• **What to work on**: Below are records; from the line containing "html: <div>REGULAMIN KONKURSU" through the very last line, output each line exactly. No pictures.

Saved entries
Start of Block

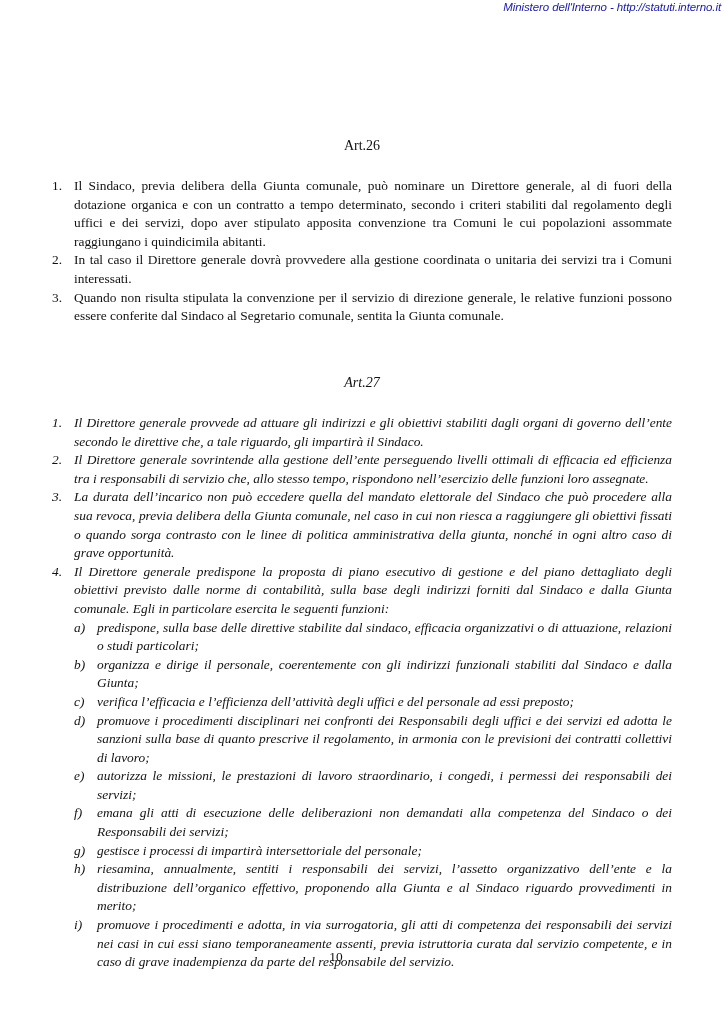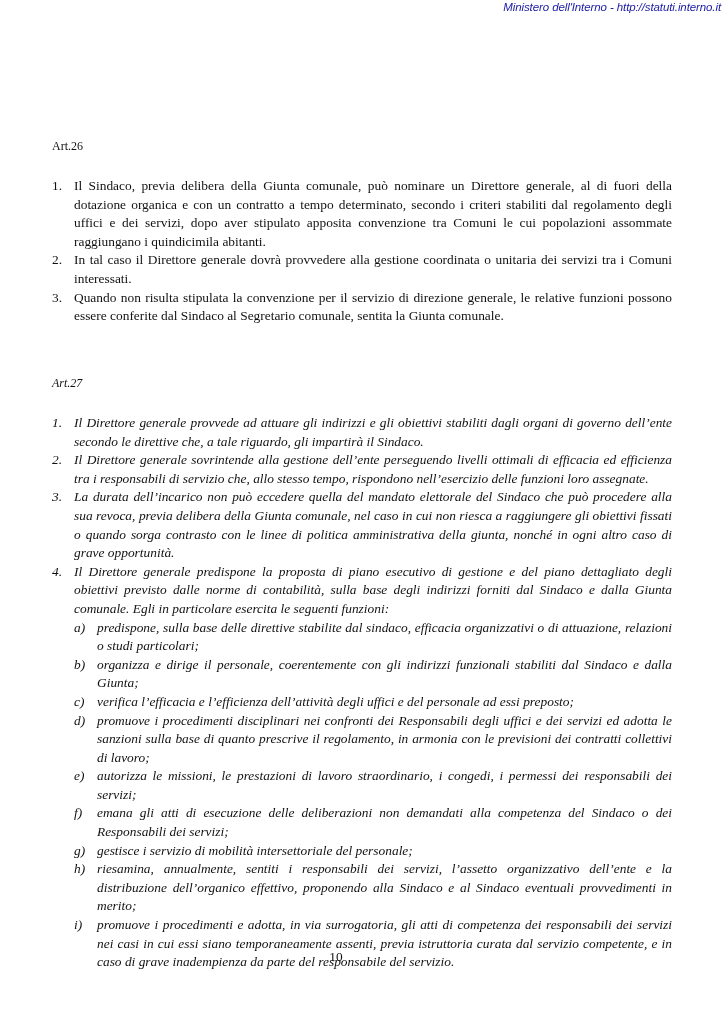"Art.26" .art-head { font-size: 12px -> 14px; text-align: none -> center }
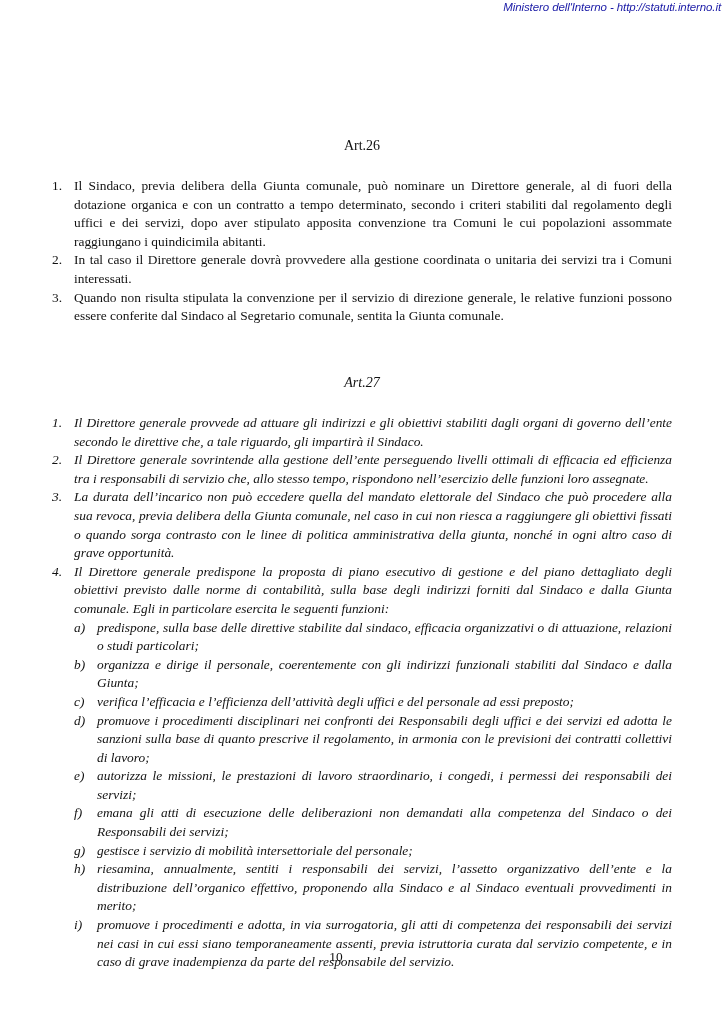"gestisce i servizio di mobilità" span.txt { text: servizio di mobilità -> processi di impartirà }
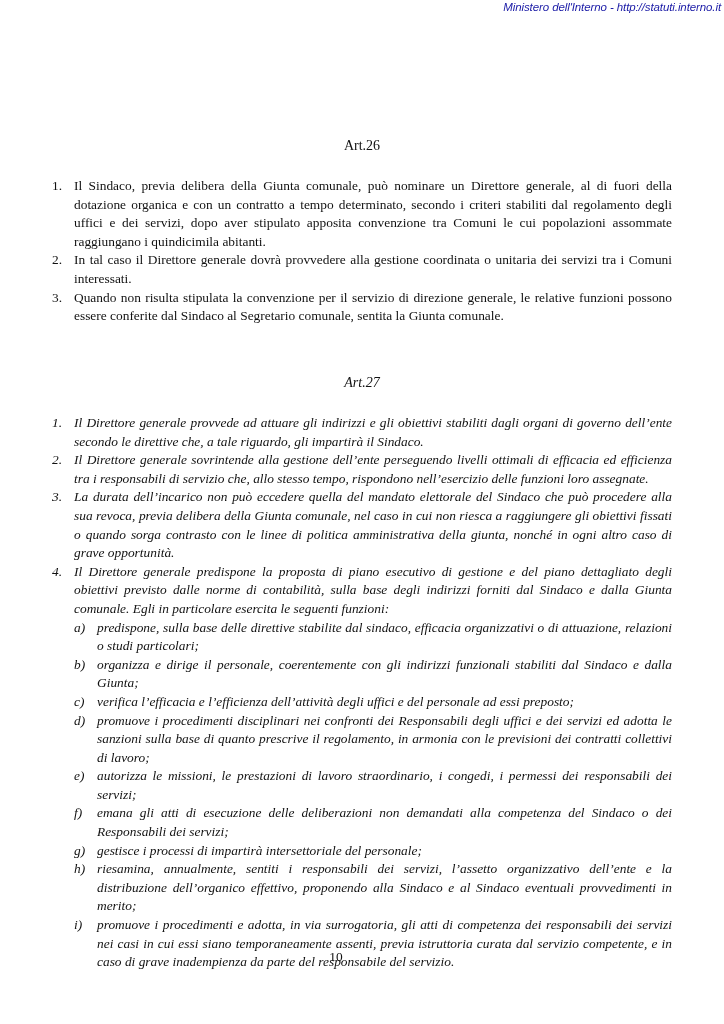"riesamina, annualmente, sentiti i" span.txt { text: Sindaco e al Sindaco eventuali -> Giunta e al Sindaco riguardo }
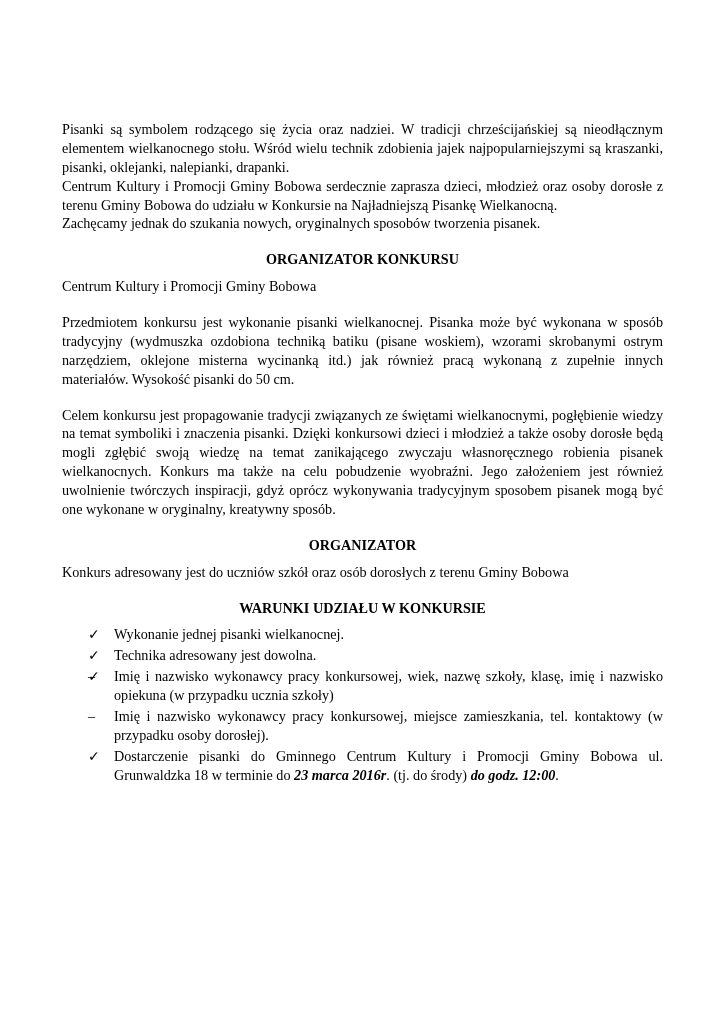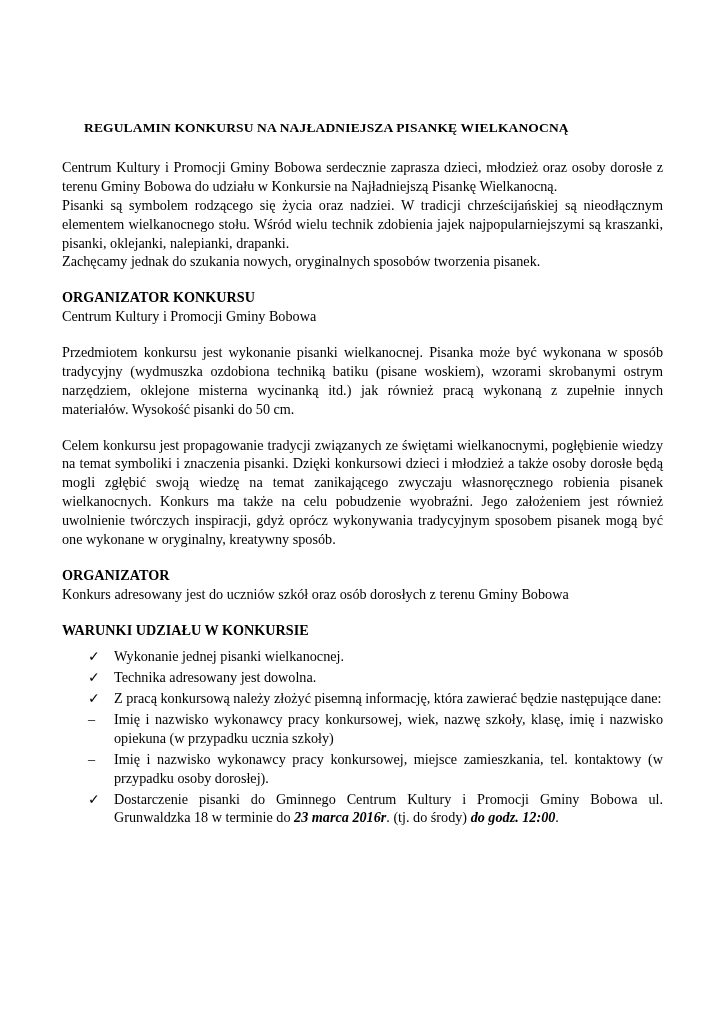"REGULAMIN KONKURSU NA NAJŁADNIEJSZA" div.doc-title { html: <div>REGULAMIN KONKURSU NA NAJŁADNIEJSZA PISANKĘ WIELKANOCNĄ</div> -> none }
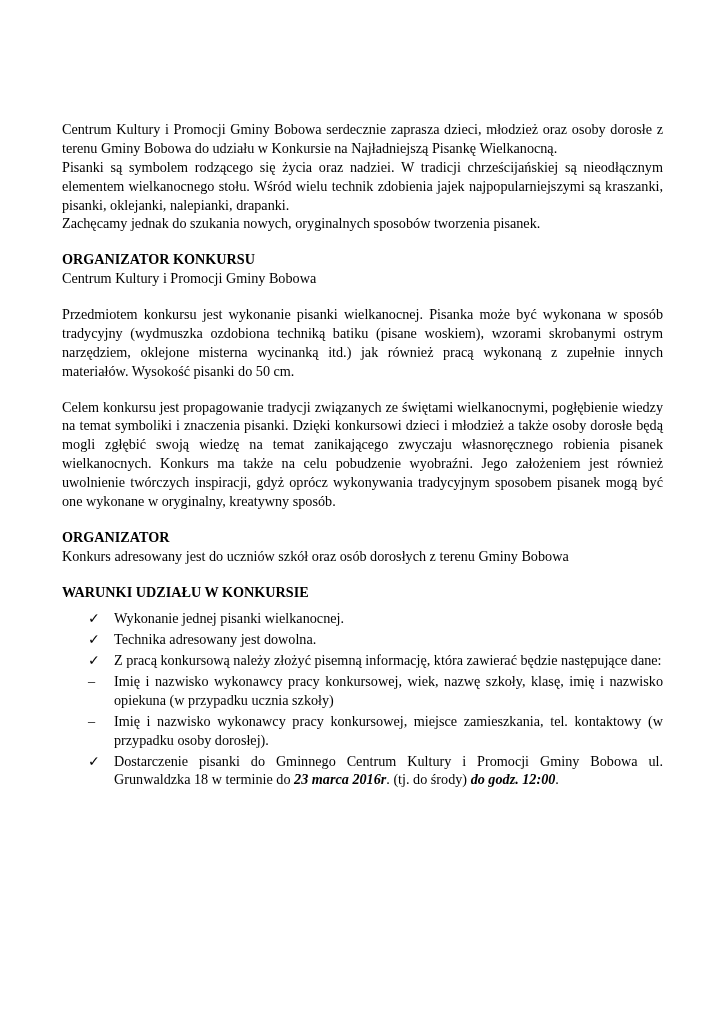"Centrum Kultury i Promocji Gminy Bobowa serdecznie" p.body-par { order: before "Pisanki są symbolem rodzącego się" -> after "Pisanki są symbolem rodzącego się" }
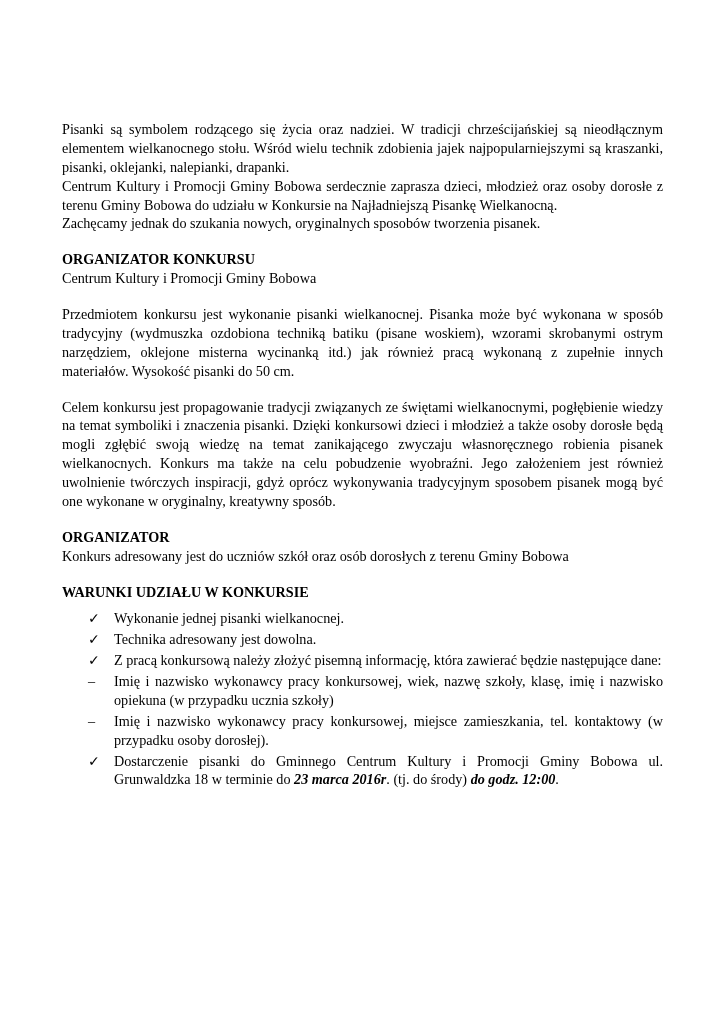"ORGANIZATOR KONKURSU" .section-head { margin: 0 -> 8px; text-align: none -> center }
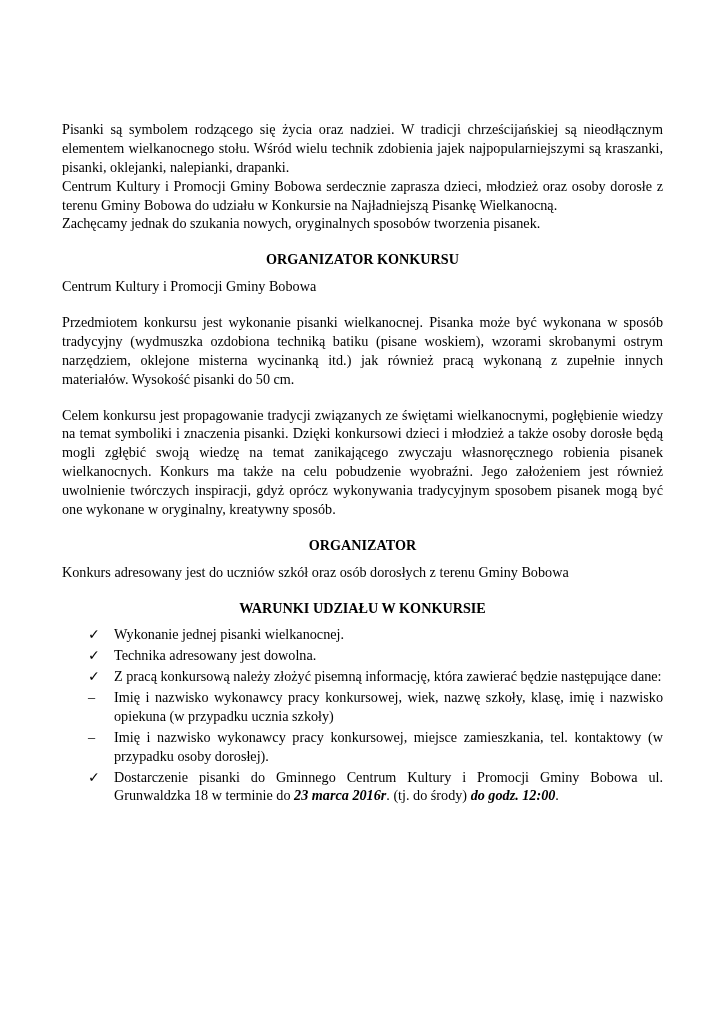"Z pracą konkursową należy złożyć" span { html: <span>Z pracą konkursową należy złożyć pisemną informację, która zawierać będzie następujące dane:</span> -> none }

End of Block

• **Answer for this exercise**:
"REGULAMIN KONKURSU NA NAJŁADNIEJSZA" div.doc-title { html: <div>REGULAMIN KONKURSU NA NAJŁADNIEJSZA PISANKĘ WIELKANOCNĄ</div> -> none }
"Centrum Kultury i Promocji Gminy Bobowa serdecznie" p.body-par { order: before "Pisanki są symbolem rodzącego się" -> after "Pisanki są symbolem rodzącego się" }
"ORGANIZATOR KONKURSU" .section-head { margin: 0 -> 8px; text-align: none -> center }
"Z pracą konkursową należy złożyć" span { html: <span>Z pracą konkursową należy złożyć pisemną informację, która zawierać będzie następujące dane:</span> -> none }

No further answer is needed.